The island sits off Odesa, the crucial port that is one of many shipping routes the United States and others have accused Moscow of blockading in order to cut off grain exports and worsen the growing global food crisis. Russia has denied the accusation and said its withdrawal was evidence it didn’t want to hamper agricultural shipments.

For now, Russia is still dictating the pace of the war and where battles are waged, Horowitz said.

“But as we enter a longer war of attrition, an economically significant region like Kherson might become far more important, and so is Ukraine’s ability to challenge Russia in the Black Sea and bypass the Russian blockade,” he said, adding that the Snake Island retreat was evidence of this. 

While Ukraine is threatening Russia’s hold on the south with conventional military forces, Kherson is also becoming a center for partisan warfare, Melvin said.

Last week, a senior official in the Russian-installed administration was killed in an apparent assassination, Reuters reported. Ukraine’s military also reported last week that two Russian soldiers had been killed when a gunman opened fire at a waterside cafe in Kherson. NBC News could not independently verify either report.

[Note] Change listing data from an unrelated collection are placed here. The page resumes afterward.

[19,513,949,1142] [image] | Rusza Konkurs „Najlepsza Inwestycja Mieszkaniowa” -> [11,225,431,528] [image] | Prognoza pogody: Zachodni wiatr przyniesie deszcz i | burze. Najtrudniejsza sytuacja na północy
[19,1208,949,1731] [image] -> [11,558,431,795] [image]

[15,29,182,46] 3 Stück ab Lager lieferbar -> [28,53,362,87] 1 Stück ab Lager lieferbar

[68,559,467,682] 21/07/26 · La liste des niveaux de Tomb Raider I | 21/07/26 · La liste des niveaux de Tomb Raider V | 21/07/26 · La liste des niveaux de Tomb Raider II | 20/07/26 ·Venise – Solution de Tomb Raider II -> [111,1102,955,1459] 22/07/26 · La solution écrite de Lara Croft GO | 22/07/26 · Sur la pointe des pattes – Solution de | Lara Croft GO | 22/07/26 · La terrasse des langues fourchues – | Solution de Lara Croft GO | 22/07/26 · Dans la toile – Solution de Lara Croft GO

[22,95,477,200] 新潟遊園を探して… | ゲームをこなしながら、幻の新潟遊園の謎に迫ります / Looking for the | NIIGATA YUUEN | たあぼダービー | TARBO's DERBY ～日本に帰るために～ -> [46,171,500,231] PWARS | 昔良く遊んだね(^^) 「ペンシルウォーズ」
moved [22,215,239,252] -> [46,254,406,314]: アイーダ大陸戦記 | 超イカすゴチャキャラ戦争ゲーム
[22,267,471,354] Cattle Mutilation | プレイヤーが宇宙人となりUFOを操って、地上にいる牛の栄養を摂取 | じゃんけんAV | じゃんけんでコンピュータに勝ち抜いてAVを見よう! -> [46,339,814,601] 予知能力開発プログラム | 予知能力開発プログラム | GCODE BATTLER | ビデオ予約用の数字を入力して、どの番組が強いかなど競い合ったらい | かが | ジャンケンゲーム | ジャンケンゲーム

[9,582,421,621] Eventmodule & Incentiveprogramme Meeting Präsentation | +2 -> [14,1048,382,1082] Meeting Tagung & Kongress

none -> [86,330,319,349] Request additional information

People gather for a ceremony to mark Unity Day in Kherson, Ukraine, on Wednesday, Feb. 16, 2022. (Brendan Hoffman/The New York Times)
Thousands of people attended pro-Ukrainian rallies in the region prior to the invasion, as shown here. Some kept gathering to protest after Russia took control, but those have dissipated amid a wave of unverified reports of repression against local activists, journalists and war veterans. Brendan Hoffman / The New York Times / Redux

Despite occupying Kherson for months, Russia has been struggling to find enough collaborators to comfortably establish full administrative control over the area, Fesenko said. 

The city’s elected mayor, Igor Kolykhaev, has refused to work with the Russians since they took control. He was arrested Tuesday, according to his adviser, Galina Lyashevskaya, who told NBC News they had not heard from Kolykhaev since his detention and she was concerned for his life. 

Meanwhile, Kirill Stremousov, deputy head of the new administration, said Wednesday that the region is “preparing for a referendum” to join Russia. 

The possibility of a sham vote has raised fears the area might be turned into a “people’s republic,” akin to the eastern breakaway territories Russia already controls, or even annexed directly.

But Russia’s military is relatively thinly deployed in the area at the moment, Melvin said, while it focuses on the Donbas — another reason why Ukraine is looking to push through. 

“The question then is — can Ukraine turn the momentum that they are building up in the south into something bigger?” Melvin said. “This is what we are going to see play out over the summer months.”